The last step is to enable MongoDB during the operating system’s startup and verify it is running.

sudo systemctl daemon-reload
sudo systemctl enable mongod.service
sudo systemctl restart mongod.service
sudo systemctl --type=service --state=active | grep mongod

Installing ElasticSearch

Graylog can be used with Elasticsearch 7.x; follow the below instructions to install the open-source version of Elasticsearch.

wget -q https://artifacts.elastic.co/GPG-KEY-elasticsearch -O myKey
sudo apt-key add myKey
echo "deb https://artifacts.elastic.co/packages/oss-7.x/apt stable main" | sudo tee -a /etc/apt/sources.list.d/elastic-7.x.list
sudo apt-get update && sudo apt-get install elasticsearch-oss

Modify the Elasticsearch configuration file /etc/elasticsearch/elasticsearch.yml, set the cluster name to Graylog, and uncomment action.auto_create_index: false to enable the action:

sudo tee -a /etc/elasticsearch/elasticsearch.yml > /dev/null <<EOT
cluster.name: graylog
action.auto_create_index: false
EOT

After you have modified the configuration, you can start Elasticsearch and verify it is running.

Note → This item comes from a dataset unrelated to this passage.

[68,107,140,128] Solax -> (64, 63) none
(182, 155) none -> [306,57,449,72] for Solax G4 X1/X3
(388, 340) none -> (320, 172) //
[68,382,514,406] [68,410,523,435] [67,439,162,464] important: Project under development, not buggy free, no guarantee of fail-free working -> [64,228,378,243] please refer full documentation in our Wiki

sudo systemctl daemon-reload
sudo systemctl enable elasticsearch.service
sudo systemctl restart elasticsearch.service
sudo systemctl --type=service --state=active | grep elasticsearch

Installing Graylog

wget https://packages.graylog2.org/repo/packages/graylog-4.3-repository_latest.deb
sudo dpkg -i graylog-4.3-repository_latest.deb
sudo apt-get update && sudo apt-get install graylog-server graylog-enterprise-plugins graylog-integrations-plugins graylog-enterprise-integrations-plugins

If you do not want the Integrations Plugins or the Operations Plugins installed, then simply run sudo apt-get install graylog-server.

Edit the Configuration File: Read the instructions within the configurations file and edit as needed, located at /etc/graylog/server/server.conf. Additionally, add password_secret and root_password_sha2 as these are mandatory and Graylog will not start without them.

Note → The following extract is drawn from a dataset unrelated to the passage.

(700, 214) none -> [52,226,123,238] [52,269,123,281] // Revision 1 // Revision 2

To create your root_password_sha2 run the following command:

echo -n "Enter Password: " && head -1 </dev/stdin | tr -d '\n' | sha256sum | cut -d" " -f1

To be able to connect to Graylog, you should set http_bind_address to the public hostname or a public IP address of the machine to which you can connect. More information about these settings can be found in Configuring the web interface.

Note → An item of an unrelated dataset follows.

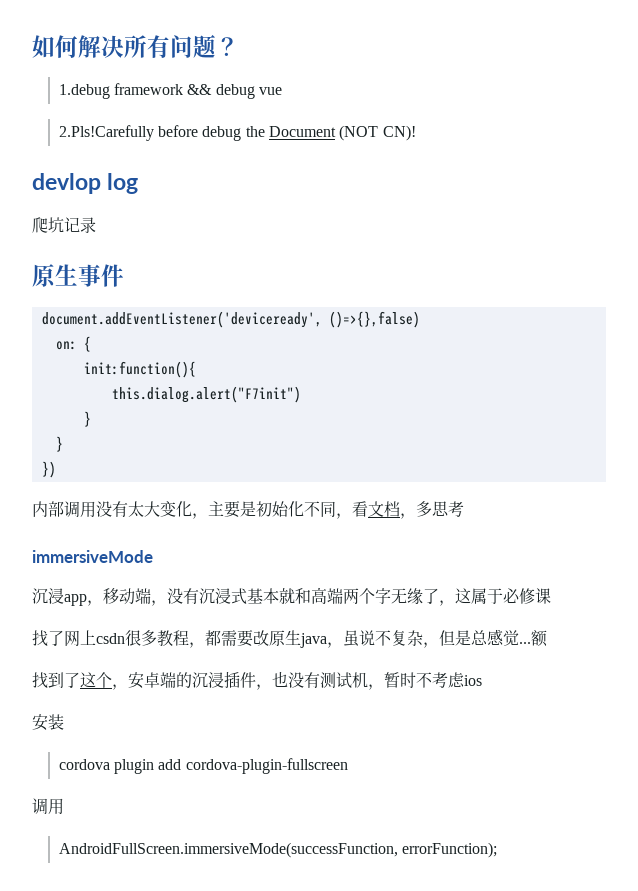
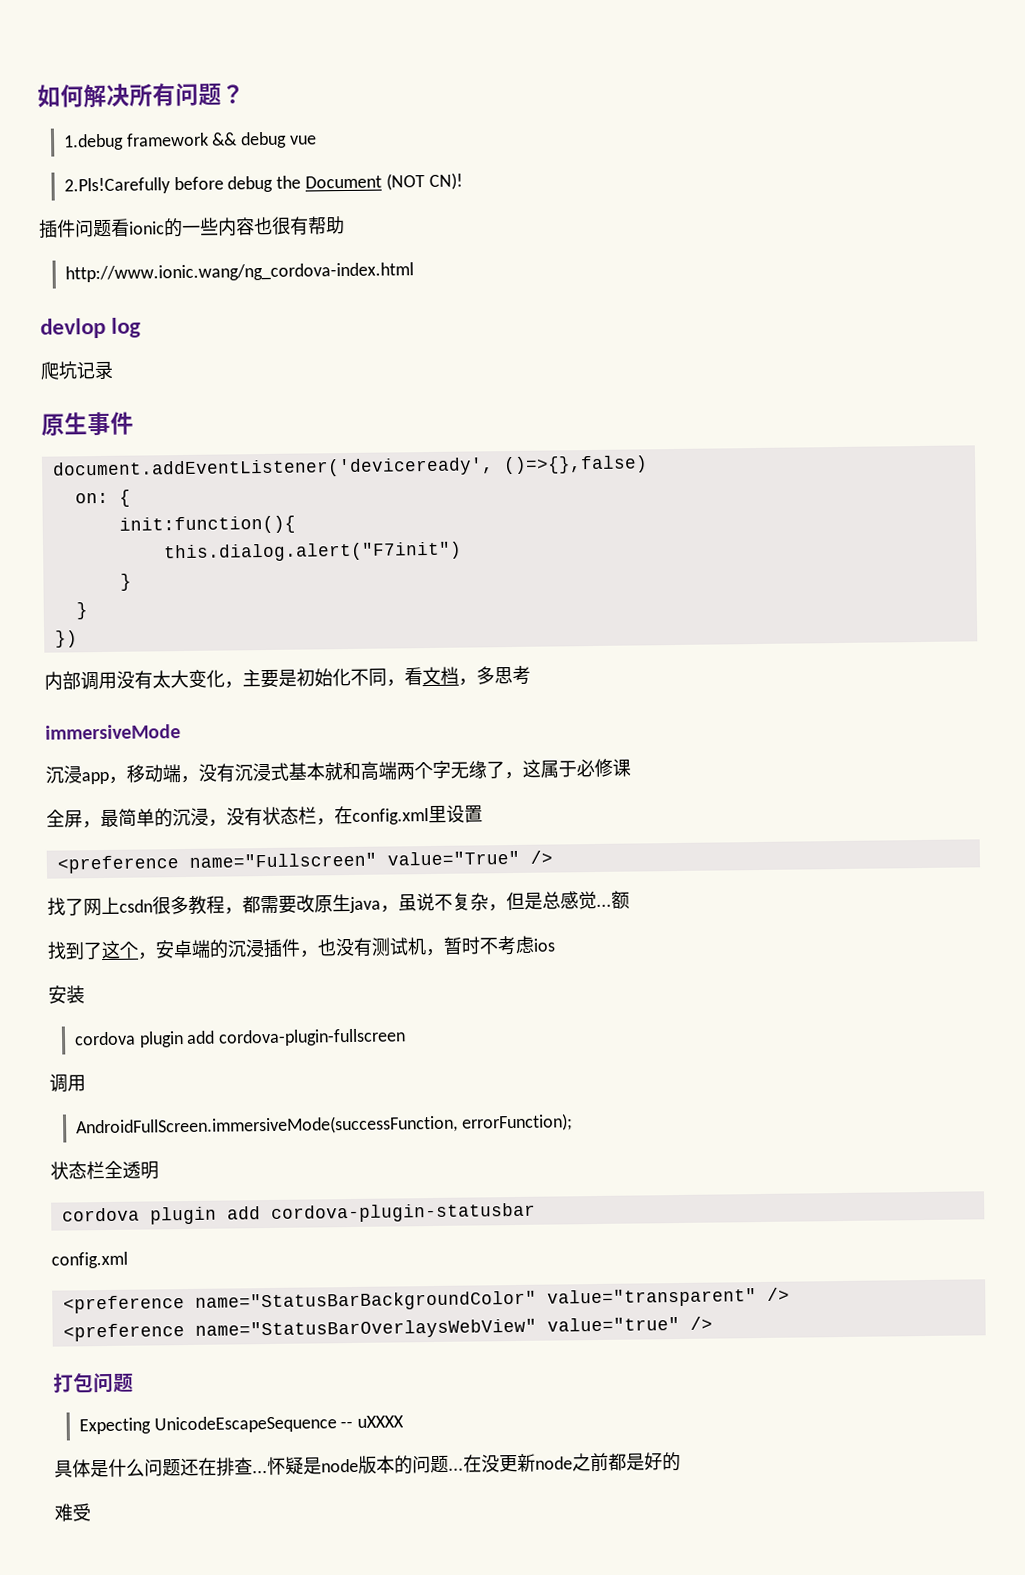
(416, 133) none -> [39,216,345,239] [64,262,414,283] // 插件问题看ionic的一些内容也很有帮助 // http://www.ionic.wang/ng_cordova-index.html
(551, 596) none -> [46,804,483,829] [56,850,553,874] // 全屏，最简单的沉浸，没有状态栏，在config.xml里设置 // <preference name="Fullscreen" value="True" />
(498, 850) none -> [50,1160,159,1180] [61,1202,536,1225] [51,1251,128,1269] [62,1287,790,1314] [62,1316,713,1342] [53,1372,134,1394] [78,1415,405,1435] [54,1452,681,1478] [54,1503,91,1522] // 状态栏全透明 // cordova plugin add cordova-plugin-statusbar // config.xml // <preference name="StatusBarBackgroundColor" value="transparent" /> // <preference name="StatusBarOverlaysWebView" value="true" /> // 打包问题 // Expecting UnicodeEscapeSequence -- uXXXX // 具体是什么问题还在排查...怀疑是node版本的问题...在没更新node之前都是好的 // 难受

The last step is to enable Graylog during the operating system’s startup and verify it is running.

sudo systemctl daemon-reload
sudo systemctl enable graylog-server.service
sudo systemctl start graylog-server.service
sudo systemctl --type=service --state=active | grep graylog

Creating an Input In Graylog Dashboard

Let’s add a new input to Graylog to receive logs. Inputs tell Graylog which port to listen on and which protocol to use when receiving logs. We 'll add a Syslog UDP input, which is a commonly used logging protocol.

When you visit http://your_server_ip:9000 in your browser, you’ll see a login page.

To view the inputs page, click the System dropdown in the navigation bar and select Inputs.

You’ll then see a dropdown box that contains the text Select Input. Select Syslog UDP from this dropdown, and then click on the Launch new input button.

A modal with a form should appear. Fill in the following details to create your input:

For Node, select your server. It should be the only item in the list.

For Title, enter a suitable title, such as Linux Server Logs.

For Bind address, use your server’s private IP. If you also want to be able to collect logs from external servers (not recommended, as Syslog does not support authentication), you can set it to 0.0.0.0 (all interfaces).

For Port, enter 8514. Note that we are using port 8514 for this because ports 0 through 1024 can be only used by the root user. You can use any port number above 1024 should be fine as long as it doesn’t conflict with any other services.

Click Save. The local input listing will update and show your new input, as shown in the following figure

graylog

Now that an input has been created, we can send some logs to Graylog. Configure Server to send Logs to Graylog

We have an input configured and listening on port 1514, but we are not sending any data to the input yet, so we won’t see any results. rsyslog is a software utility used to forward logs and is pre-installed on Ubuntu, so we’ll configure that to send logs to Graylog. We'll configure the Ubuntu server running Graylog to send its system logs to the input we just created, but you can follow these steps on any other servers you may have.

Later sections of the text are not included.